Sustainable growth at Didcot: the outline of a report by South Oxfordshire District Council
(A) The UK Government’s South East Plan proposes additional housing growth in the town of Didcot which has been a designated growth area since 1979. We in South Oxfordshire District Council consider that, although Didcot does have potential for further growth, such development should be sustainable well-planned, and supported by adequate infrastructure and community services.
(B) Recent experience in Didcot has demonstrated that large greenfield* developments cannot resource all the necessary infrastructure and low-cost housing requirements. The ensuing compromises create a legacy or local transport, infrastructure and community services deficits, with no obvious means of correction. We wish to ensure that there is greater recognition of the cost attached to housing growth, and that a means is found to resource the establishment of sustainable communities in growth areas.
(C) Until the 1950s, the development of job opportunities in the railway industry, and in a large, military ordance, was the spur to Didcot’s expansion. Development at that time was geared to providing homes tor the railway and depot workers, with limited investment in shopping and other services for the local population. Didcot failed to develop Broadway as a compact town centre, and achieved only a strip of shops along one side of the main street hemmed in by low density housing and service trade uses.
(D) From the 1970s, strategic planning policies directed significant new housing development to Didcot. Planners recognised Didcot’s potential, with rapid growth in local job opportunities and good rail connections for those choosing to work farther afield. However, the town is bisected by the east-west railway, and people living in Ladygrove, the urban extension to the north which has been built since the 1980s, felt, and still feel, cut off from the town and its community.
(E) Population growth in the new housing areas failed to spark adequate private-sector investment in town centre uses, and the limited investment which did take place - Didcot Market Place development in 1982, for instance — did not succeed in delivering the number and range of town centre uses needed by the growing population. In 1990, public-sector finance was used to buy the land required for the Orchard Centre development, comprising a superstore, parking and a new street of stores running parallel to Broadway. The development took 13 years to complete.
(F) The idea that, by obliging developers of new housing to contribute to the cost of infrastructure and service requirements, all the necessary finance could be raised, has proved unachievable. public finance was still needed to deliver major projects such as the new link road to the A34 on the outskirts of the town at Milton, the improved railway crossing at Marsh Bridge and new schools. Such projects were delayed due to difficulties in securing public finance, the same problem also held back expansion of health and social services in the town.

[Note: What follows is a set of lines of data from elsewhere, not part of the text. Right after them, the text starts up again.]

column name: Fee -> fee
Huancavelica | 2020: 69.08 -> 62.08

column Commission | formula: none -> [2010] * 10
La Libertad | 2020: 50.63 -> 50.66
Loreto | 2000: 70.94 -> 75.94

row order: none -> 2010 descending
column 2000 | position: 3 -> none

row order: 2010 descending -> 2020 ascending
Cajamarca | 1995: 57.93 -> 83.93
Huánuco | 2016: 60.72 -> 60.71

(G) In recent years, government policy, in particular the requirement for developers that forty percent of the units in a new housing development should be low cost homes, has had a major impact on the economics of such development, as it has limited the developers contribution to the costs of infrastructure. The planning authorities are facing difficult choices in prioritising the items of infrastructure which must be funded by development, and this, in turn, means that from now on public finance will need to provide a greater proportion of infrastructure project costs.
(H) The Government’s Sustainable Communities Plan seeks a holistic approach to new urban development in which housing, employment, services and infrastructure of all kinds are carefully planned and delivered in a way which avoids the infrastructure deficits that have occurred in places like Didcot in the past. This report, therefore, is structured around the individual components of a sustainable community and shows the baseline position for each component.

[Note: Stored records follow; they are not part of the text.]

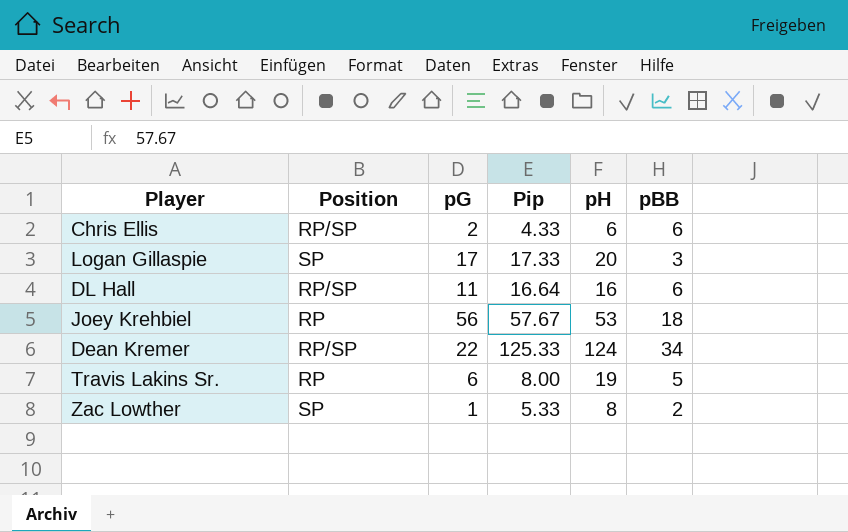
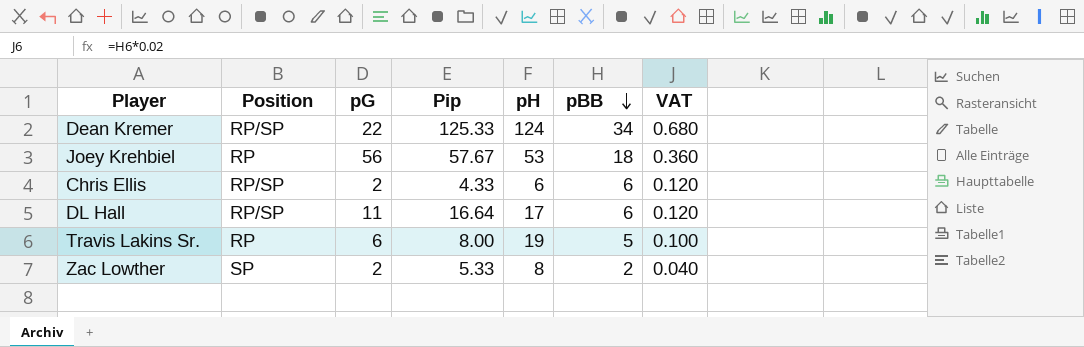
row order: none -> pBB descending
column VAT | formula: none -> [pBB] * 0.02
row Logan Gillaspie: SP | 17 | 17.33 | 20 | 3 -> none
DL Hall | pH: 16 -> 17
Zac Lowther | pG: 1 -> 2

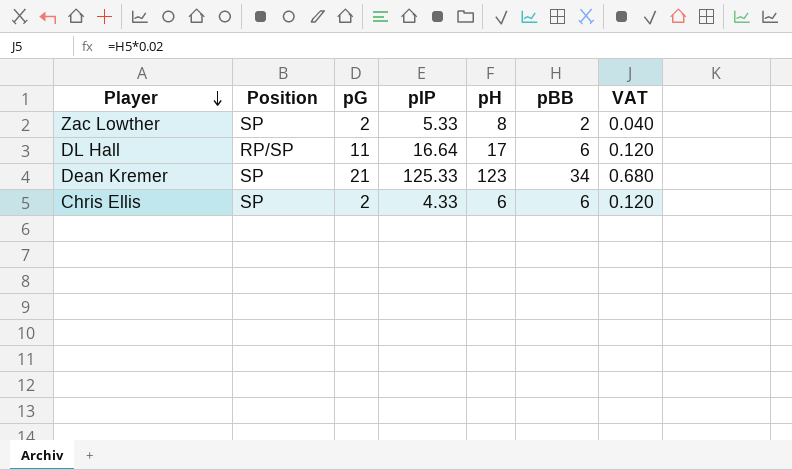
row order: pBB descending -> Player descending
column name: Pip -> pIP
row Joey Krehbiel: RP | 56 | 57.67 | 53 | 18 | 0.360 -> none
row Travis Lakins Sr.: RP | 6 | 8.00 | 19 | 5 | 0.100 -> none
Dean Kremer | Position: RP/SP -> SP
Dean Kremer | pG: 22 -> 21
Dean Kremer | pH: 124 -> 123
Chris Ellis | Position: RP/SP -> SP

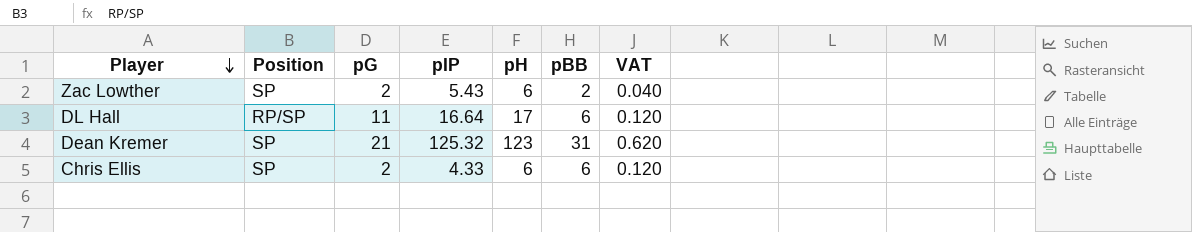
Zac Lowther | pIP: 5.33 -> 5.43
Zac Lowther | pH: 8 -> 6
Dean Kremer | pIP: 125.33 -> 125.32
Dean Kremer | pBB: 34 -> 31
Dean Kremer | VAT: 0.680 -> 0.620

(I) Didcot has been identified as one of the towns with which the Government is working to evaluate whether additional growth will strengthen the economic potential of the town, deliver the necessary infrastructure - A programme of work, including discussions with the local community about their aspirations for the town as well as other stakeholders will be undertaker over the coming months, and will lead to the development of a strategic master plan. The challenge be in optimising scarce resources to achieve maximum benefits for the town.